Given records: Begin

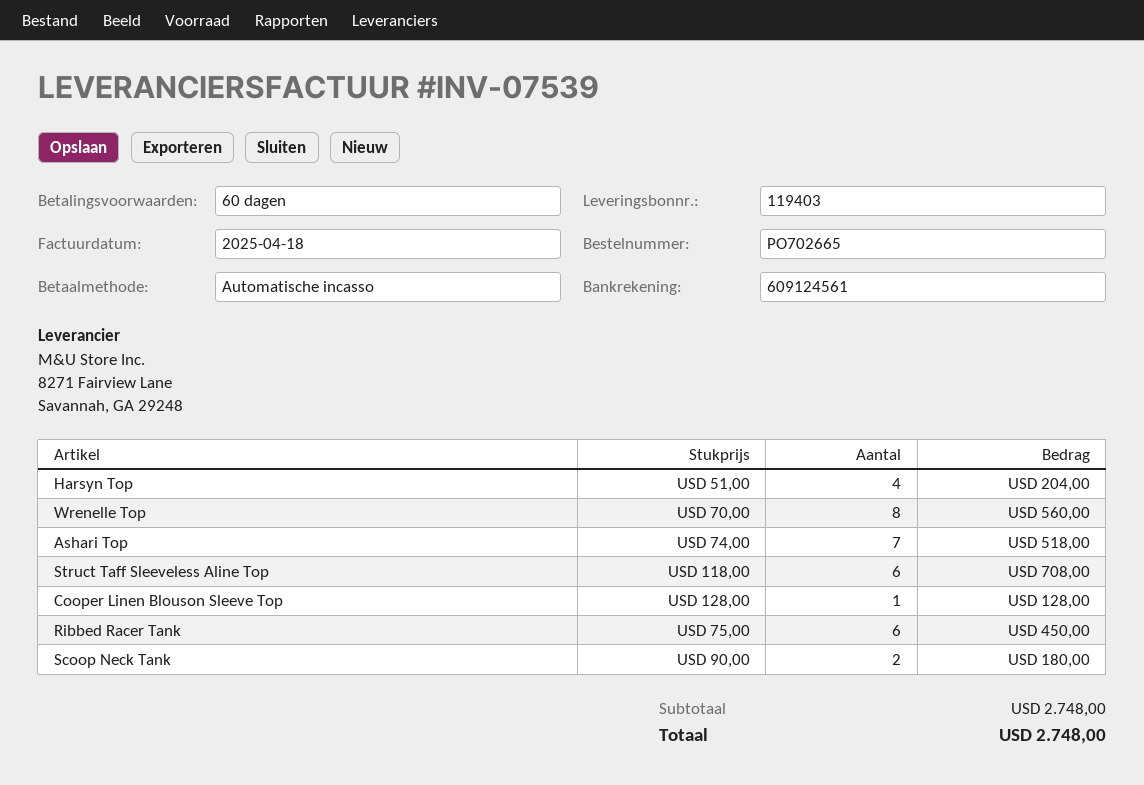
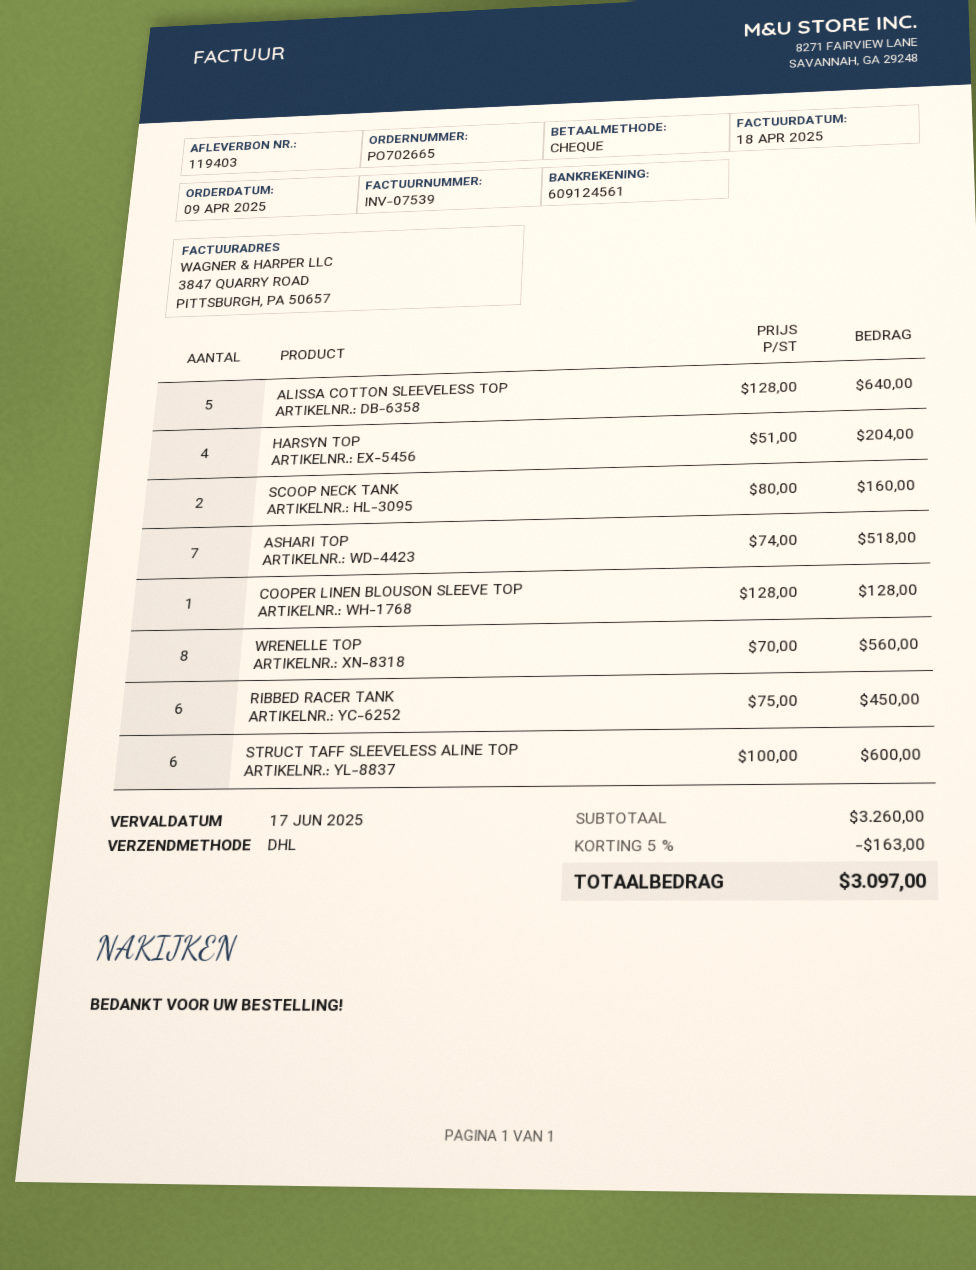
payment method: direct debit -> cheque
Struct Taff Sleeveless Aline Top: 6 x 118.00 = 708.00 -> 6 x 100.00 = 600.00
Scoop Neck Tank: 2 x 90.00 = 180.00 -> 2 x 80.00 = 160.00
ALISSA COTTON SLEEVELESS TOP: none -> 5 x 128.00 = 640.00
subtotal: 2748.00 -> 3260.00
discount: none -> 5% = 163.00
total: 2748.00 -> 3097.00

Given records: End

Bring together all lines of the entries above in which the string "none" occurs.

ALISSA COTTON SLEEVELESS TOP: none -> 5 x 128.00 = 640.00
discount: none -> 5% = 163.00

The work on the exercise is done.